MC: I just think that we had excellent presentations and what I did appreciate was, as we stated, there’s a small presentation, didactic, but the ability to appreciate the complexity but also the large number, the wealth, of novel potential targets that are druggable that we’re using now or actually we’ll be able to be developing in the very near future, it’s very exciting. Now, how to put them all together, as we discussed, is going to be difficult, whether it’s going to be concurrent, sequentially based on toxicities, and even unknown toxicities – sometimes we combine things that we think they’re going to be actually not very toxic and they are. But what’s interesting is that we also put an idea that when one does this, it’s not just because things have single agent, it has to be a thoughtful and a rational type of approach to this to assay, maybe, a mechanistic hypothesis and then going through and then testing it before we just start putting everything together as a big mix. I also do appreciate that this is definitely an international flavour and we do see that our differences of approaches, as we discussed in large cell with one of our sessions today, and it was asked by my friend Randy here that if you had lymphoma how would you treat it? We didn’t get the same answer from any of the individuals that were on the stage. However, I think we do have to appreciate there are multiple approaches but it is nice to at least have that kind of open discussion to see what are the pros and cons so that we can even open our own minds so we have our experiences ourselves but to learn from others, especially with the international type of different types of approaches, different drug combinations that we don’t use in the US but they use in Europe. I think that’s actually very exciting, that we all can get together with scientists, pathologists and look at the translational work and basic work and actually just open our ideas and maybe have some novel approaches that can be used when we set up trials, not only the actual clinical results but with people like yourself and Randy looking at the translational type of component, what type of other studies, correlative studies, that really have to be done in order for us to really better understand and improve outcomes.

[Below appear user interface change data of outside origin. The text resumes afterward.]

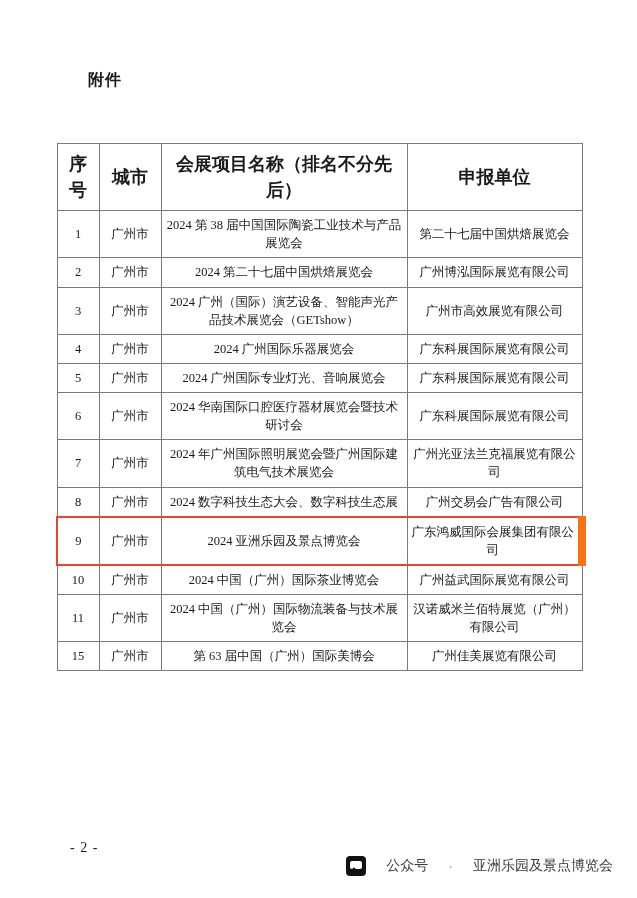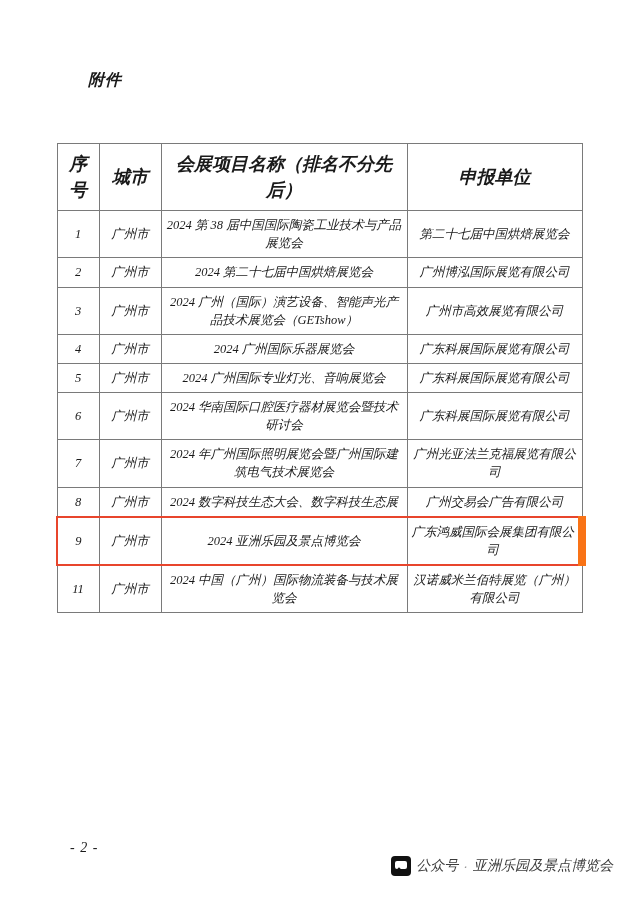--- a/index.html
+++ b/index.html
@@ -21,7 +21,6 @@
     box-sizing: border-box;
     padding: 16px;
     position: relative;
-    font-style: italic;
   }
   .attachment-label {
     position: absolute;

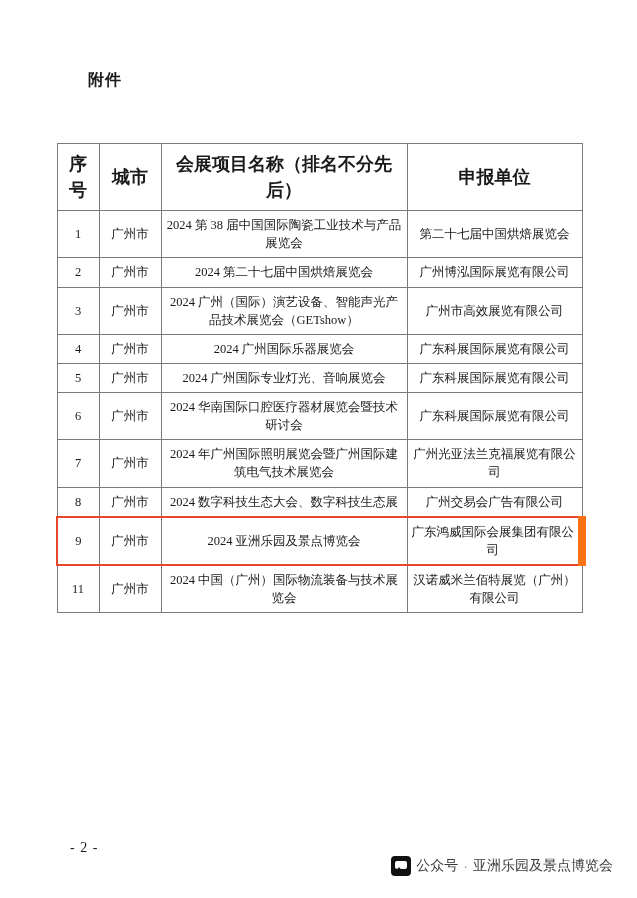--- a/index.html
+++ b/index.html
@@ -206,6 +206,12 @@
           <td class="cell-unit">广东鸿威国际会展集团有限公司</td>
         </tr>
         <tr>
+          <td>10</td>
+          <td>广州市</td>
+          <td class="cell-name">2024 中国（广州）国际茶业博览会</td>
+          <td class="cell-unit">广州益武国际展览有限公司</td>
+        </tr>
+        <tr>
           <td>11</td>
           <td>广州市</td>
           <td class="cell-name">2024 中国（广州）国际物流装备与技术展览会</td>

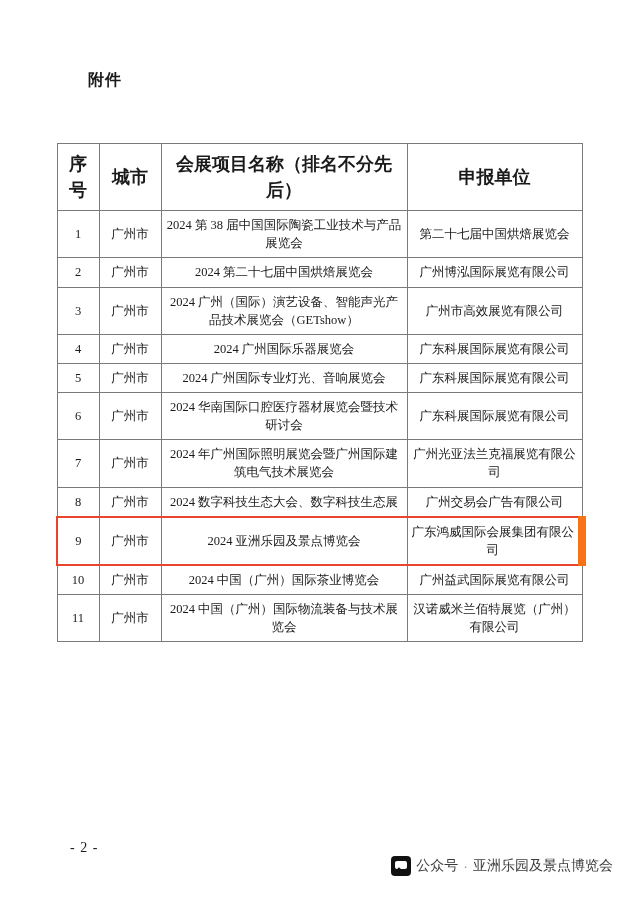--- a/index.html
+++ b/index.html
@@ -217,6 +217,12 @@
           <td class="cell-name">2024 中国（广州）国际物流装备与技术展览会</td>
           <td class="cell-unit">汉诺威米兰佰特展览（广州）有限公司</td>
         </tr>
+        <tr>
+          <td>15</td>
+          <td>广州市</td>
+          <td class="cell-name">第 63 届中国（广州）国际美博会</td>
+          <td class="cell-unit">广州佳美展览有限公司</td>
+        </tr>
       </tbody>
   </table>
 

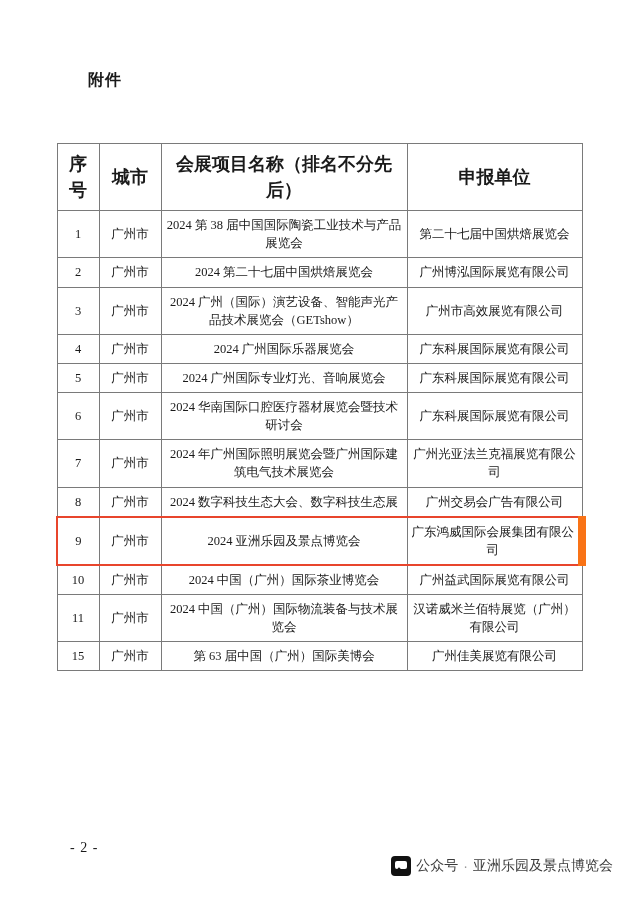--- a/index.html
+++ b/index.html
@@ -91,7 +91,7 @@
     top: 856px;
     display: flex;
     align-items: center;
-    gap: 5px;
+    gap: 20px;
     font-size: 14px;
     color: #3b3b3b;
     font-family: "Liberation Sans", sans-serif;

JG: Now, tomorrow we’re going to talk a lot about individual novel agents but I liked in the mantle cell approach where we thought about a disease and you thought about what’s the current treatment, what’s the rationale for thinking what targets to bring in and how might we do that. So there’s two different ways of looking at it: one is about the drug but I liked the approach of thinking about the disease. I always like the approach that we have at these meetings about mixing together the pathophysiology with the disease so we can think rationally about bringing the right targets together. So that, for me, was one of the good features of the mantle cell session that you chaired, Wyndham. So, taking it all together, I think we’re all very, very happy with the way the session went today. I think what you’re hearing is that we all take from this meeting, that the important thing that we find, is the discussion that happens after short didactic talks; the ability to bring experts together from different backgrounds in terms of histopathologists, clinicians, working in different diseases and bringing that interplay together really makes this workshop so successful. So, another successful day in very hot Scottsdale, Arizona and we’ll be talking again tomorrow about day two on the workshop.